There would be a command named "season" with options for astronomical, meteorological, and solar seasons. If no options are passed, what should the default response be? Should there also be a North / South hemisphere check or just default to sending both?
Just trying to wrap my head around what could be done and what the result will be.
.season <optional season: astro, meteor, solar : default astro?> <optional hemispehere: north, south: default north?>
Based on user input of .season astro north
The current astronomical season in the Northern Hemisphere is Summer. The next season Fall will start in 19 days on 22 September.
The autumnal equinox is on 22 September. The December solstice is on 21 December. More information for equinoxes and solstices can be found here:
Equinox - Solstice
Hi! I would like to work on this! For the solar/chinese system, I guess that it is just the opposite for the southern hemisphere like with the other seasons?

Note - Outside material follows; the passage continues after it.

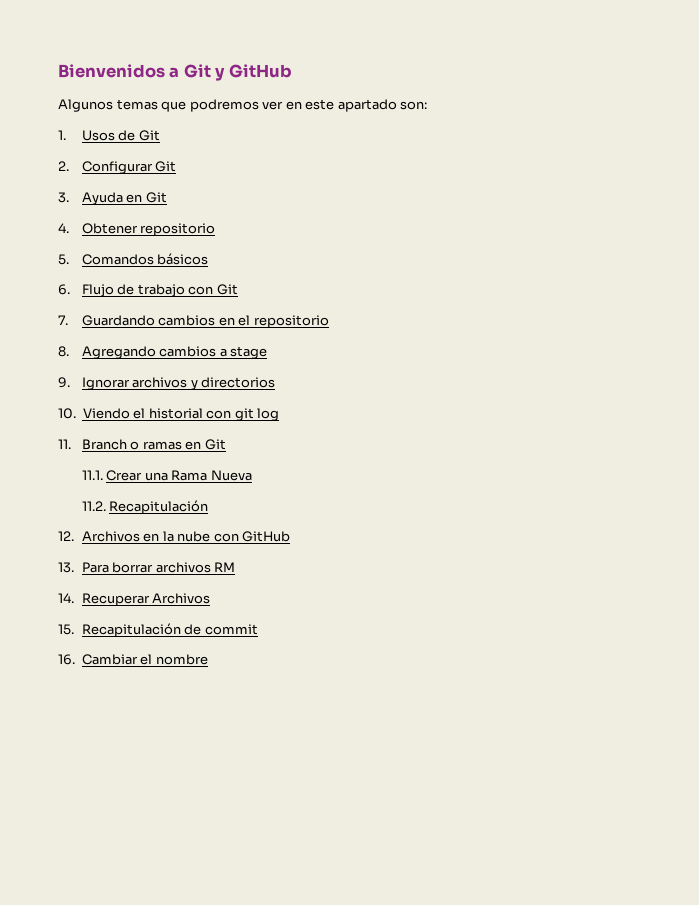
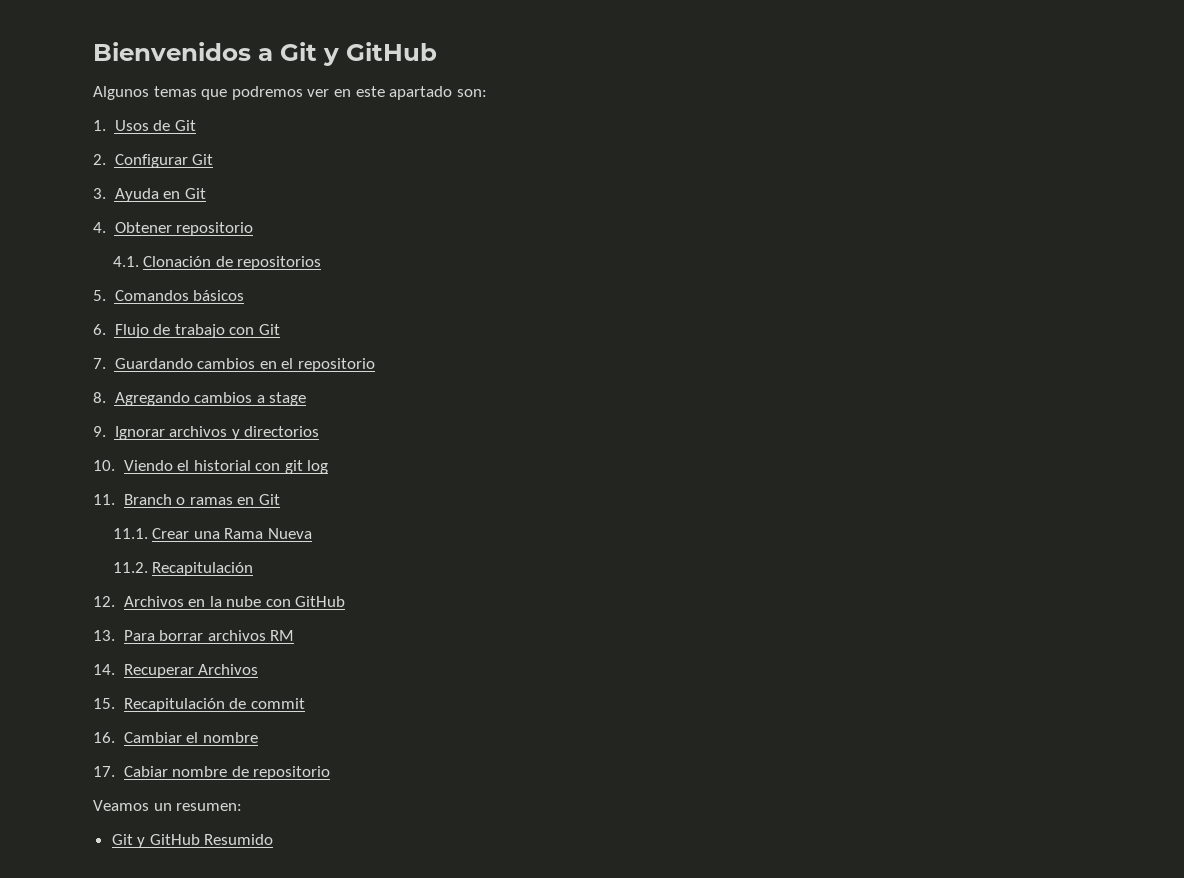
(216, 229) none -> [112,256,322,270] // 4.1. Clonación de repositorios
(208, 659) none -> [93,766,331,780] [93,800,243,811] [111,834,274,848] // 17. Cabiar nombre de repositorio // Veamos un resumen: // Git y GitHub Resumido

@brad90four Hi! I would like to work upon this issue. Please assign it to me. Thank You!
Tagging @Xithrius , any issues with assigning this to @parth-verma7 ?
I have no objections.
@parth-verma7 What is the plan for implementation here given the previous discussion? As seasons work differently in different places, what type will be used? Will an API need to be used to get the necessary information?
@wookie184 I could not find any api for seasons . My way: i) Extract country. ii) Extract the current time zone. iii) Return the time zone from some database in which all the seasons vs country are stored. I have attached a sample image, please have a look.
This should add a year-round feature for the bot that responds with the current season (by hemisphere), and time to the next season.
The bot could provide equinox & solstice information as well:
Along with a helpful embed describing what equinox and solstice are.